* _TASK PROMPT_
Within the entries below, every line containing "Behavior" is to be copied.
##### INFORMATION PROVIDED
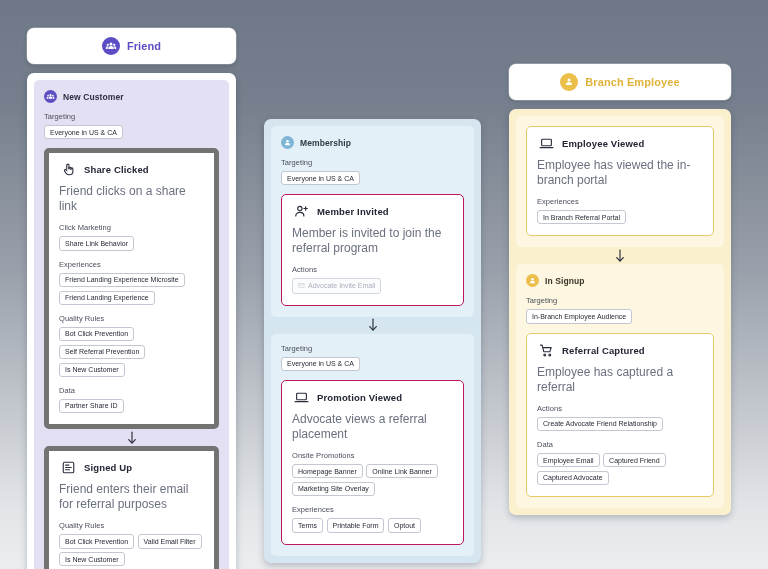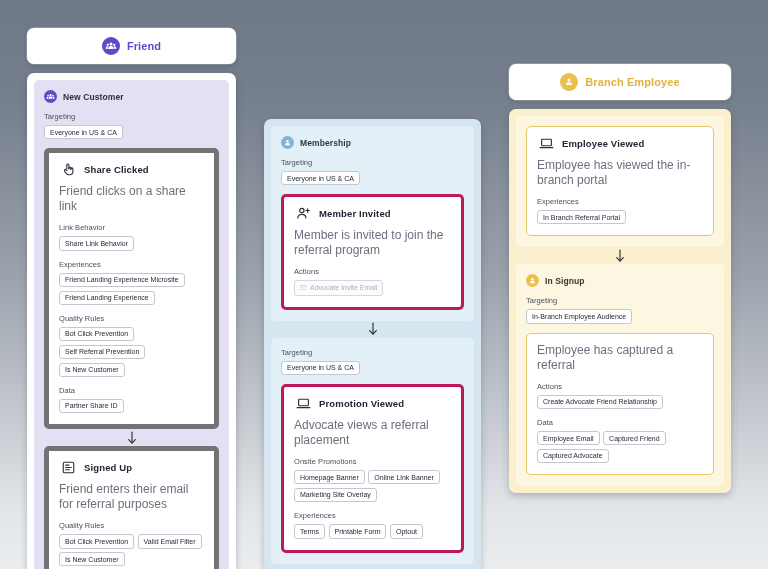--- a/index.html
+++ b/index.html
@@ -85,7 +85,7 @@
   .t-advocate .avatar { background: #7fb6d6; }
   .t-advocate .col-body { background: #d6e6f0; }
   .t-advocate .group { background: #e4f0f7; }
-  .t-advocate .node { border: 3px solid #be185d; }
+  .t-advocate .node { border: 1px solid #be185d; }
   .t-advocate .group-title { color: #2c3a44; }
   .t-advocate .g-avatar { background: #7fb6d6; }
 

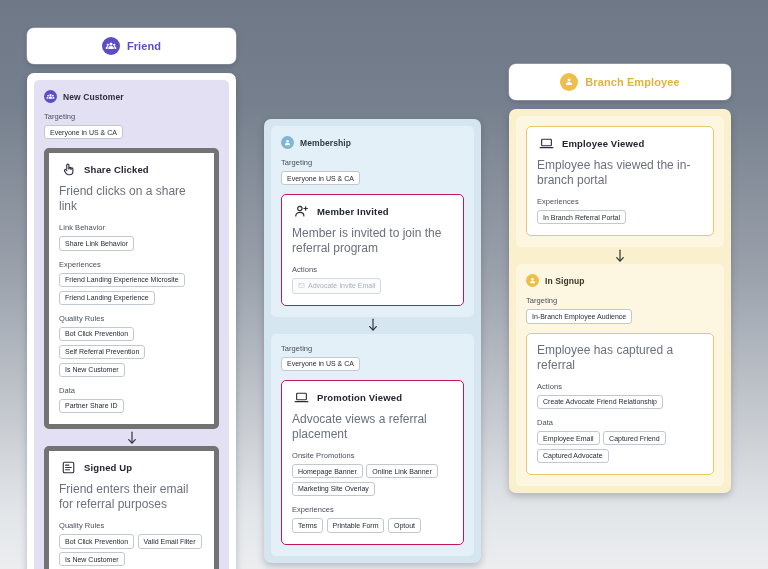--- a/index.html
+++ b/index.html
@@ -266,7 +266,7 @@
               <span class="node-title">Share Clicked</span>
             </div>
             <div class="node-desc">Friend clicks on a share link</div>
-            <div class="sec-label">Link Behavior</div>
+            <div class="sec-label">Click Marketing</div>
             <div class="chips">
               <span class="chip">
                 <span>Share Link Behavior</span>

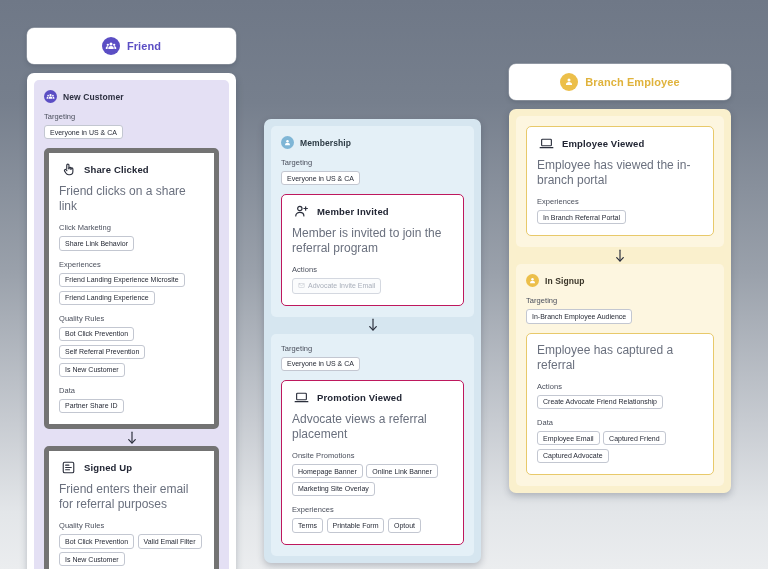--- a/index.html
+++ b/index.html
@@ -494,6 +494,16 @@
             </span>
           </div>
           <div class="node">
+            <div class="node-head">
+              <span class="node-icon">
+                <svg width="15" height="15" viewBox="0 0 24 24" fill="none" stroke="#2b2f3c" stroke-width="1.8" stroke-linecap="round" stroke-linejoin="round">
+                  <path d="M2.4 3.4h2.6l1 4m0 0 1.7 6.6h9.6l2.2-6.6H6z"></path>
+                  <circle cx="9.2" cy="19" r="1.5"></circle>
+                  <circle cx="17.2" cy="19" r="1.5"></circle>
+                </svg>
+              </span>
+              <span class="node-title">Referral Captured</span>
+            </div>
             <div class="node-desc">Employee has captured a referral</div>
             <div class="sec-label">Actions</div>
             <div class="chips">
##########
* _SOLUTION FOR THIS PROBLEM_
-            <div class="sec-label">Link Behavior</div>
                 <span>Share Link Behavior</span>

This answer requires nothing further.